KONTAN.CO.ID - JAKARTA. China mengalami kelebihan pasokan (
over supply) aneka produk industri manufaktur. Kondisi ini membuat negeri Tirai Bambu tersebut siap menjelajahi negara-negara tujuan ekspor. Direktur Eksekutif Center of Reform on Econimics (Core) Mohammad Faisal mengatakan kondisi ini akan dimanfaatkan China pertama, untuk mencari pasar ekspor yang besar. “Secara kuantitas dan
value pasar paling besar adalah Indonesia. Selain Indonesia yang besar juga ada India, Rusia, Brazil, selain Amerika tentu saja, itu dari sisi pasarnya,” ujarnya kepada Kontan.co.id, Minggu (31/3).
Kedua, lanjut Faisal, China akan mencari negara dengan hambatan ekspor yang paling rendah, menurutnya, Indonesia termasuk negara dengan pasar yang besar dan memiliki hambatan paling rendah.
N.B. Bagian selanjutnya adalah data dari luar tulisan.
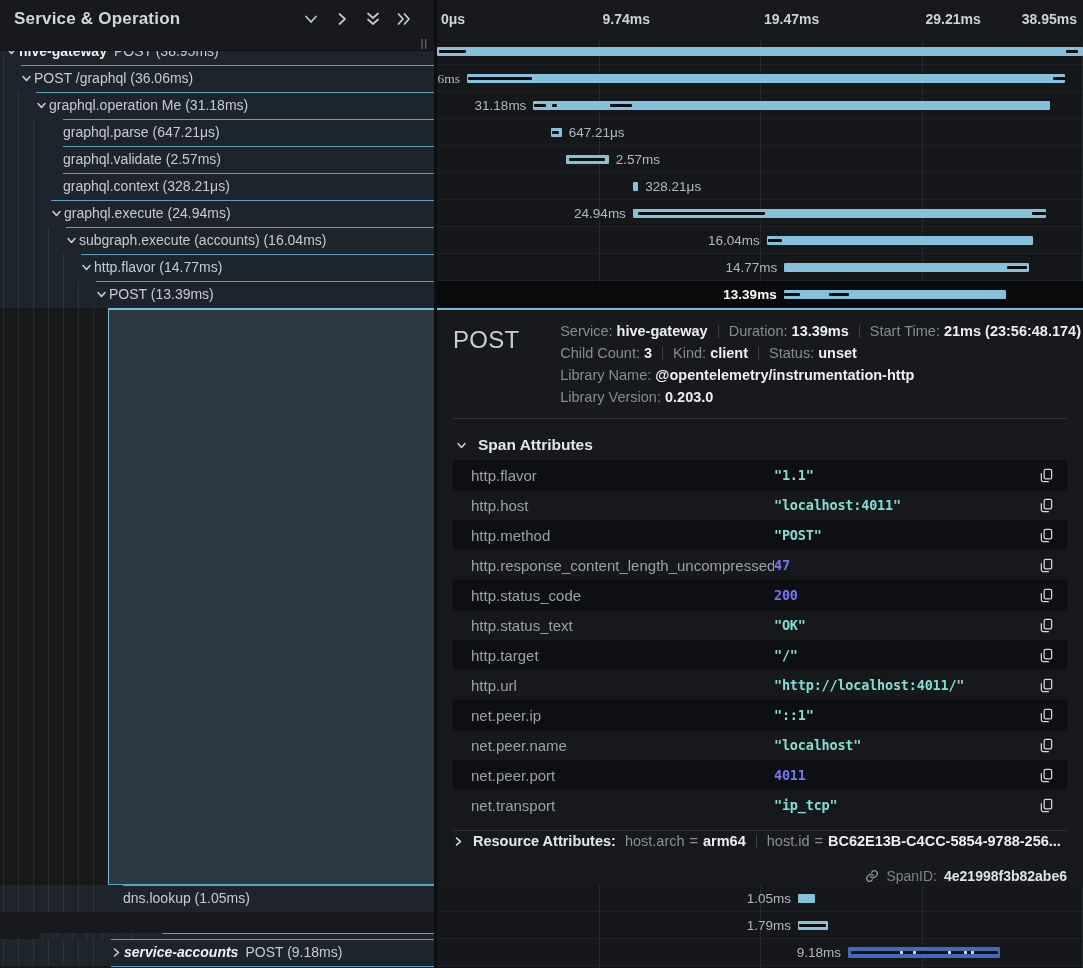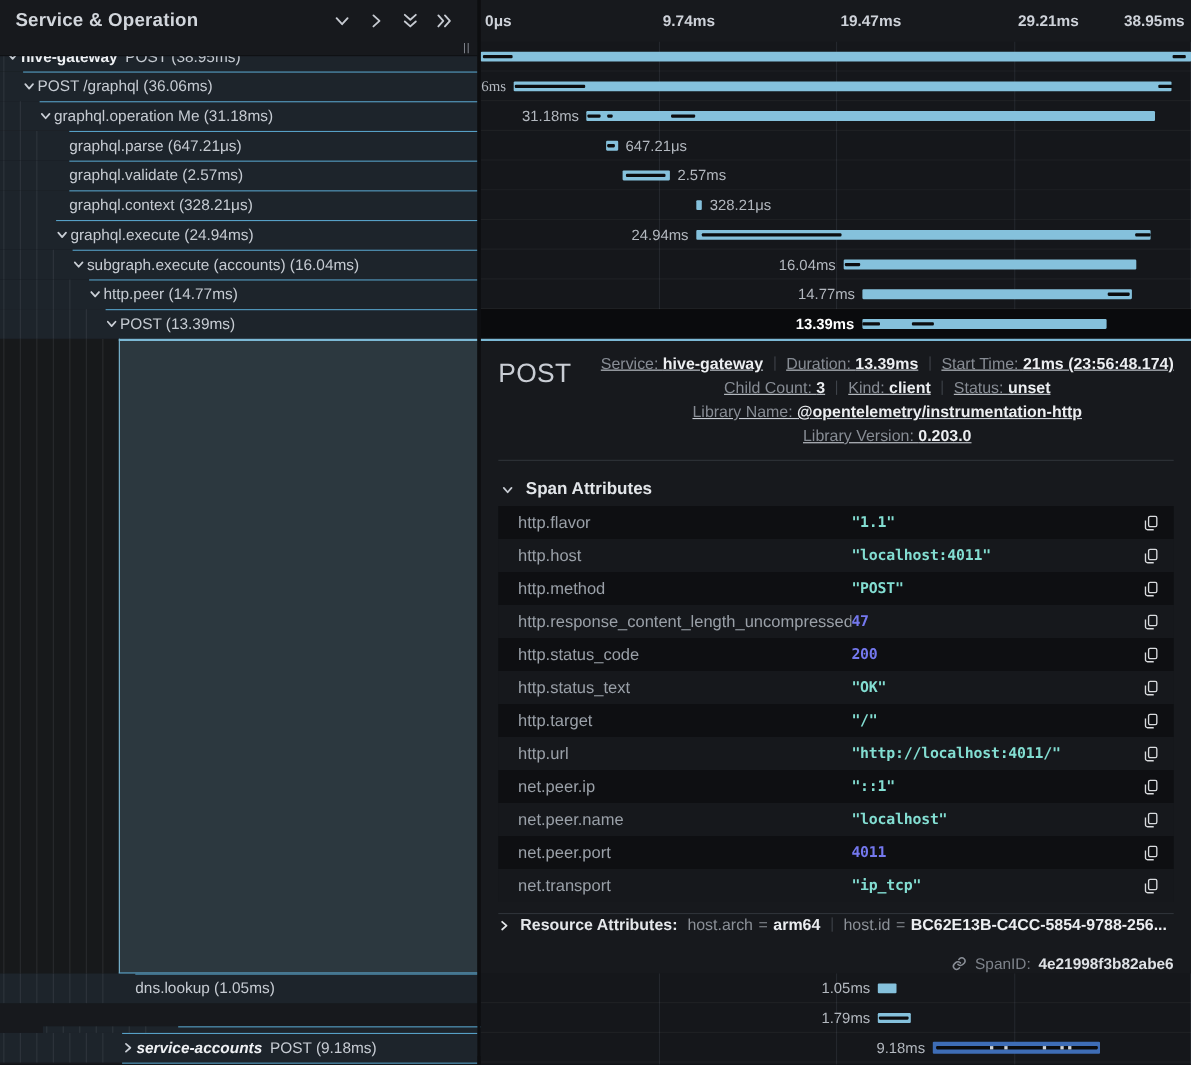"http.peer (14.77ms)" div.txt { text: http.peer -> http.flavor }
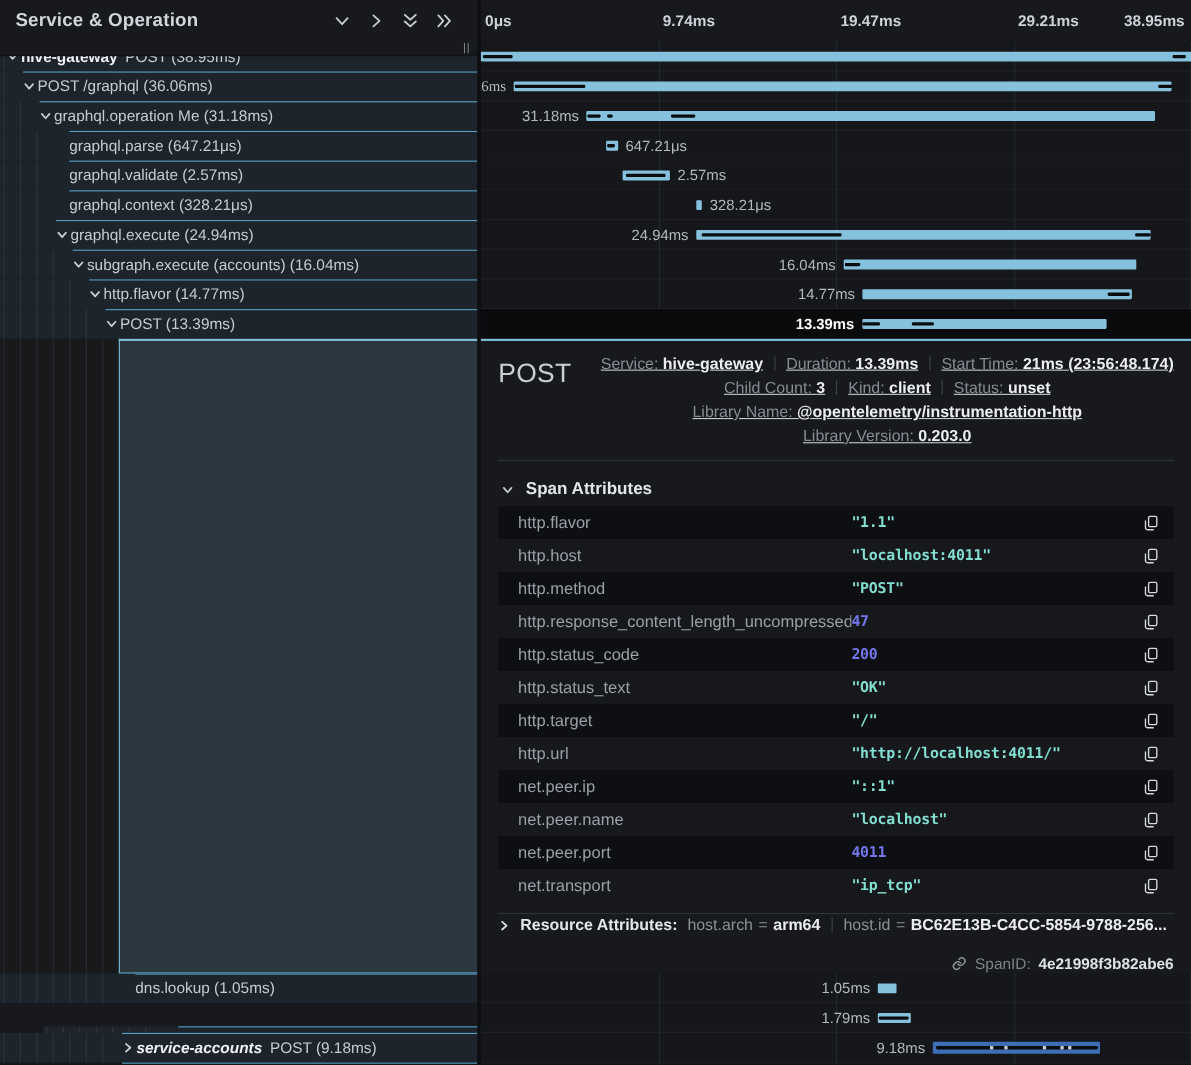"Service: hive-gateway Duration: 13.39ms" .dp-meta { right: 16px -> 2px; text-align: center -> left; text-decoration: underline -> none }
Baca Juga: Sampaikan LKPP 2023 ke BPK, Ini Pesan Sri Mulyani “Dibandingkan Amerika Serikat (AS) hambatan tarif kita mungkin lebih tinggi, tapi hambatan non tarifnya jauh lebih sedikit dibandingkan AS, jadi Indonesia lebih mudah untuk dipenetrasi,” kata dia. Faisal mengungkapkan, tingkat pengawasan barang masuk ke Indonesia juga tampak lemah, ini terbukti dengan banyak barang ilegal yang masuk serta banyaknya pelabuhan tikus. “Kalau market Indonesia dibanjiri oleh produk China yang secara harga jelas lebih kompetitif, perlu diperhatikan produsen dalam negeri terutama UMKM,” ungkapnya. Selama ini, kata Faisal, perdagangan Indonesia dengan China umumnya selalu defisit, namun di tahun 2023 cenderung surplus. Ini dikarenakan China mengalami persoalan ekonomi dalam negeri yang melambat baik pertumbuhan maupun permintaan. “Ini membuat industri di China kekurangan
demand karena melemahnya permintaan dalam negeri sehingga harus mencari pasar luar negeri,” terangnya. Lebih lanjut, Faisal bilang, dengan adanya fenomena
friend shoring yang artinya suatu negara memilih melakukan perdagangan komoditas dengan negara mitranya, membuat pasar terbesar China yakni AS cenderung menerapkan skema tersebut. “Artinya pilihan China melakukan penetrasi pasar juga tidak terlalu bebas jadi ada limitasinya, oleh karena itu yang disasar
market yang besar dan hambatan perdagangan yang relatif rendah sehingga lebih mudah dipenetrasi,” pungkasnya.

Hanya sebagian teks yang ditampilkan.